Select to view content in your preferred language

Pandas dataframe to Esri Table

9468
7
10-28-2019 04:21 PM
forestknutsen1
MVP Regular Contributor

I have a pandas data frame (df) that I want to put into an Esri table in sde. I am having a hard time dealing with the datatypes in an effective way. All the columns in the df have the datatype object. So, after some digging, it looks like strings get the data-type object in pandas. There is a good explication for why this is on StackOverflow:

python - Strings in a DataFrame, but dtype is object - Stack Overflow 

All, well and good. After I convert it to a numpy array the datatype is 'O' and then to an Esri table it fails. I think the problem is in the datatype. When I set the datatype to '|S256' it works fine. I also suspect that some of the columns have a data type of int or float. 
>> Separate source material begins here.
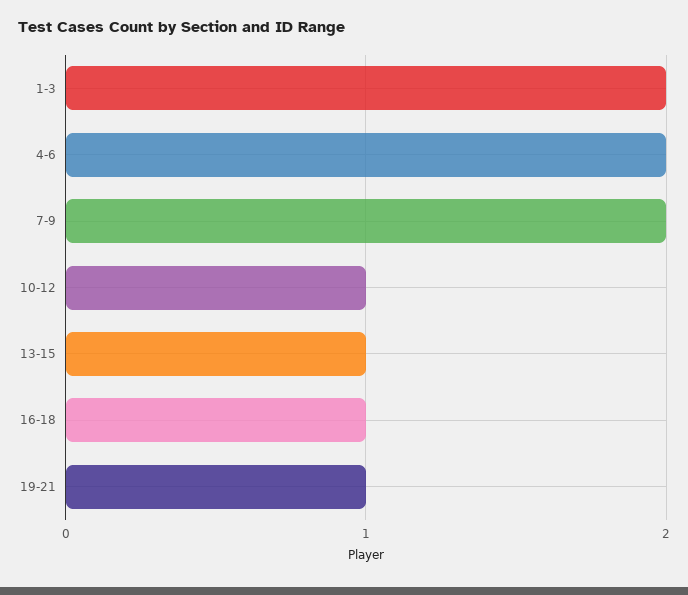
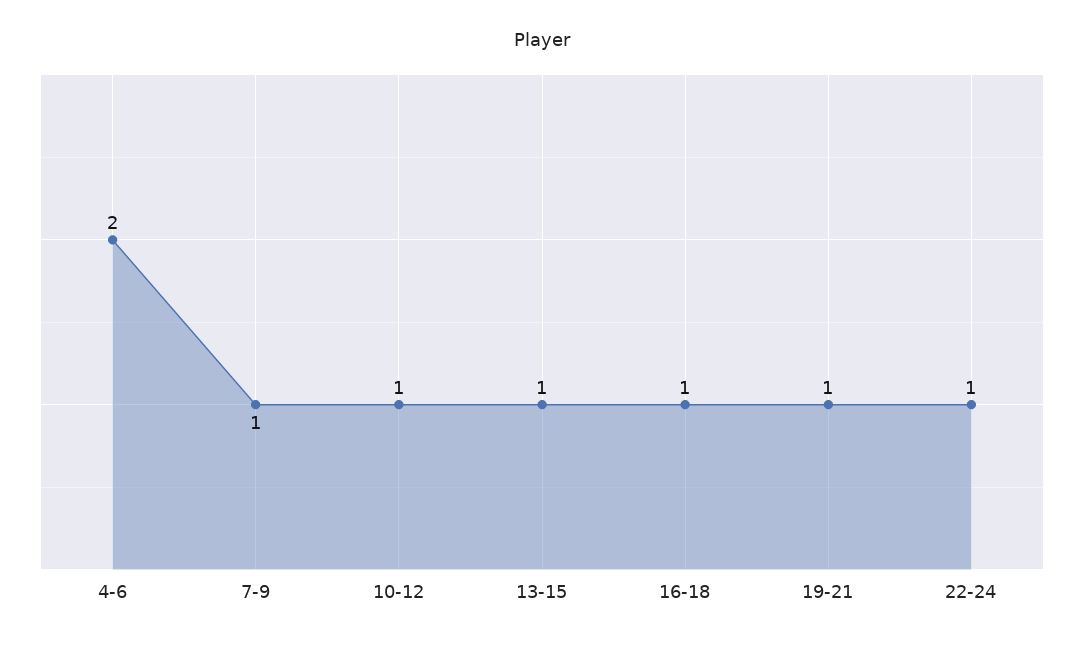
1-3: 2 -> none
7-9: 2 -> 1
22-24: none -> 1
So, I need an elegant way to detect the data type and assign it to the numpy array. Suggestions?

This is the code so far. It works fine. I am dropping down to one column for testing. But, there are around 250 columns between two tables in the real data.

from sodapy import Socrata
import cama_helper

client = Socrata('data.muni.org', None)

if __name__ == '__main__':
    client = Socrata('data.muni.org', None)
    for cama_id, cama_name in {'r3di-nq2j': 'cama_residential', 'ijws-5rpw': 'cama_commercial'}.items():
        df = cama_helper.get_data_as_panda(client, cama_id)
        cama_helper.load_sde(df, cama_name)



# cama_helper

import pandas
import arcpy
import numpy


def get_data_as_panda(client, cama_id):
    results = client.get(cama_id, limit=20)
    df = pandas.DataFrame.from_records(results)
    df.drop(df.columns[[0, 1, 2]], axis=1, inplace=True)
    return df


def load_sde(df, cama_name, connection=None):
    s = df.iloc[:, 1]
    df = s.to_frame()
    #numpy_array = df.to_records()
    numpy_array = df.to_numpy()
    numpy_array2 = numpy.array(numpy_array, numpy.dtype([('textfield', '|S256')]))
    arcpy.da.NumPyArrayToTable(numpy_array2, r'Temp.gdb\{}'.format(cama_name))
Tags (3)
0 Kudos
7 Replies
DanPatterson_Retired
MVP Emeritus

If the pandas df contains fields of mixed dtypes, this will be reflected in the dtype of the resultant numpy array.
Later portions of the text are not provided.